PROVIDED ENTRIES:
*-*-*

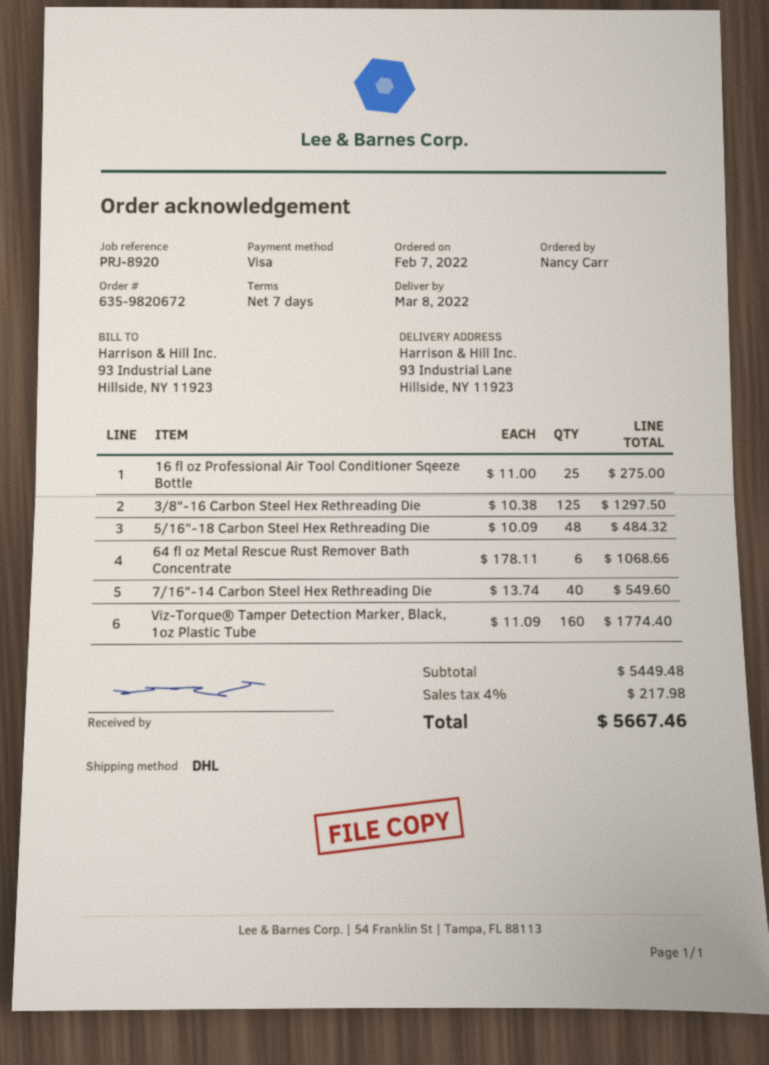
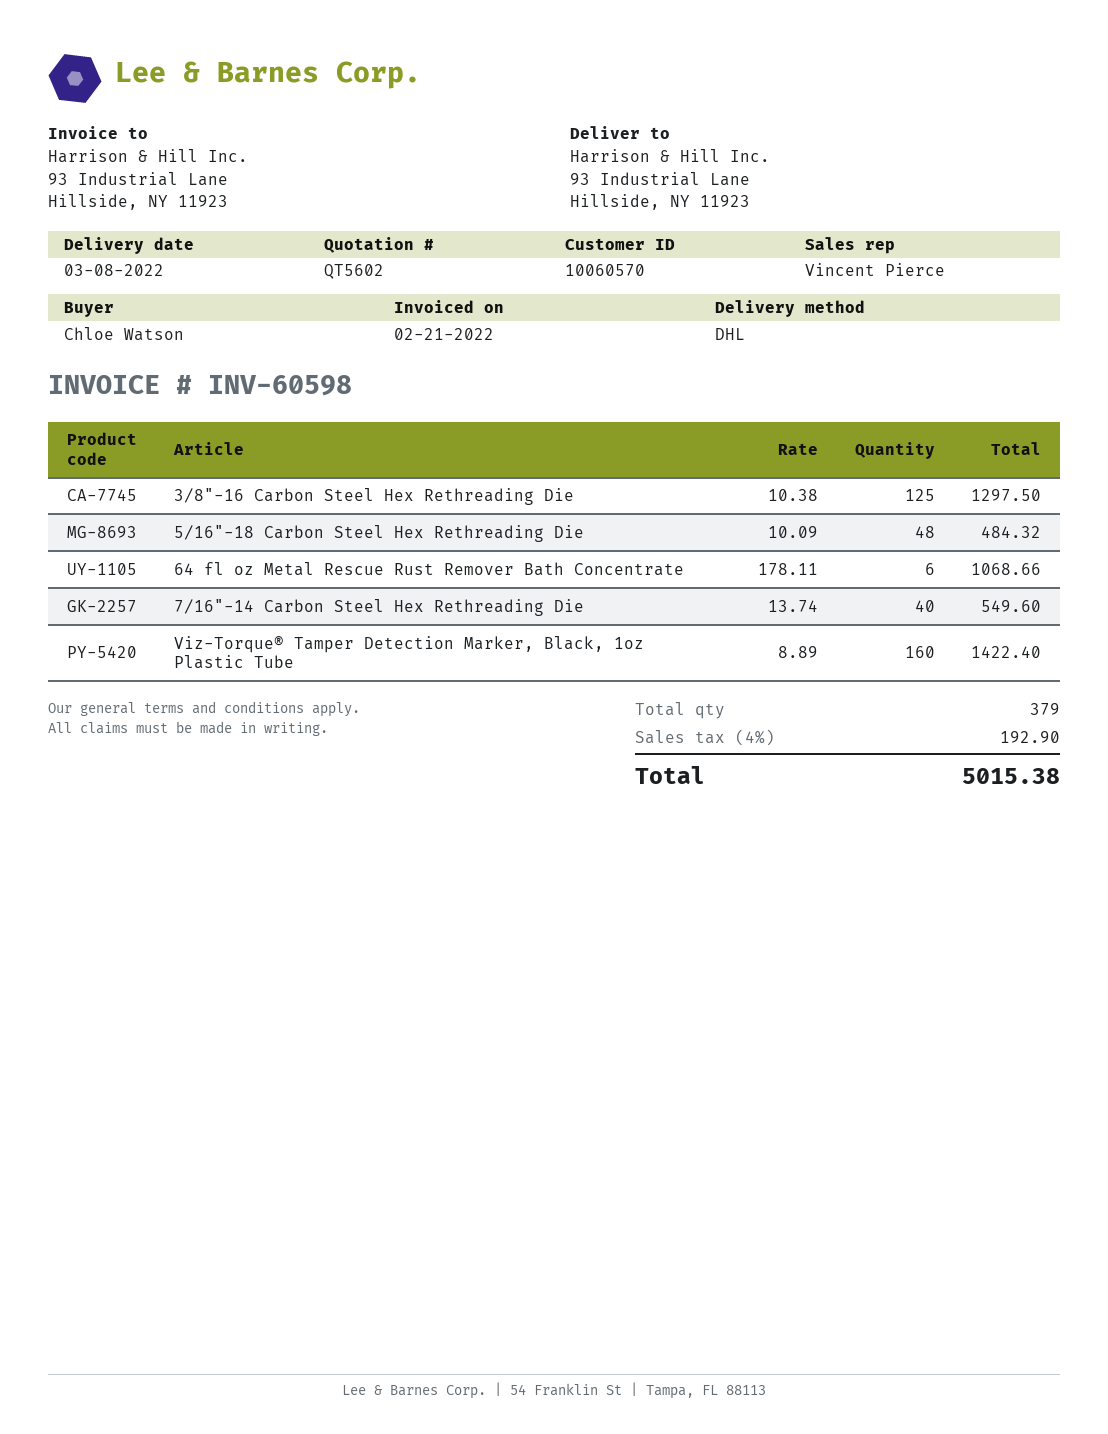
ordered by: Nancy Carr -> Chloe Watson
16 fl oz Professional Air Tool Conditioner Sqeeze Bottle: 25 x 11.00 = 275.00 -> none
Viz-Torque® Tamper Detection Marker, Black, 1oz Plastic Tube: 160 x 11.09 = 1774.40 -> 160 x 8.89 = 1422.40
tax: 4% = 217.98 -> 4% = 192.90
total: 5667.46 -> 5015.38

*-*-*

The reply should repeat the listing above exactly and contain no pictures.

REPLY:
ordered by: Nancy Carr -> Chloe Watson
16 fl oz Professional Air Tool Conditioner Sqeeze Bottle: 25 x 11.00 = 275.00 -> none
Viz-Torque® Tamper Detection Marker, Black, 1oz Plastic Tube: 160 x 11.09 = 1774.40 -> 160 x 8.89 = 1422.40
tax: 4% = 217.98 -> 4% = 192.90
total: 5667.46 -> 5015.38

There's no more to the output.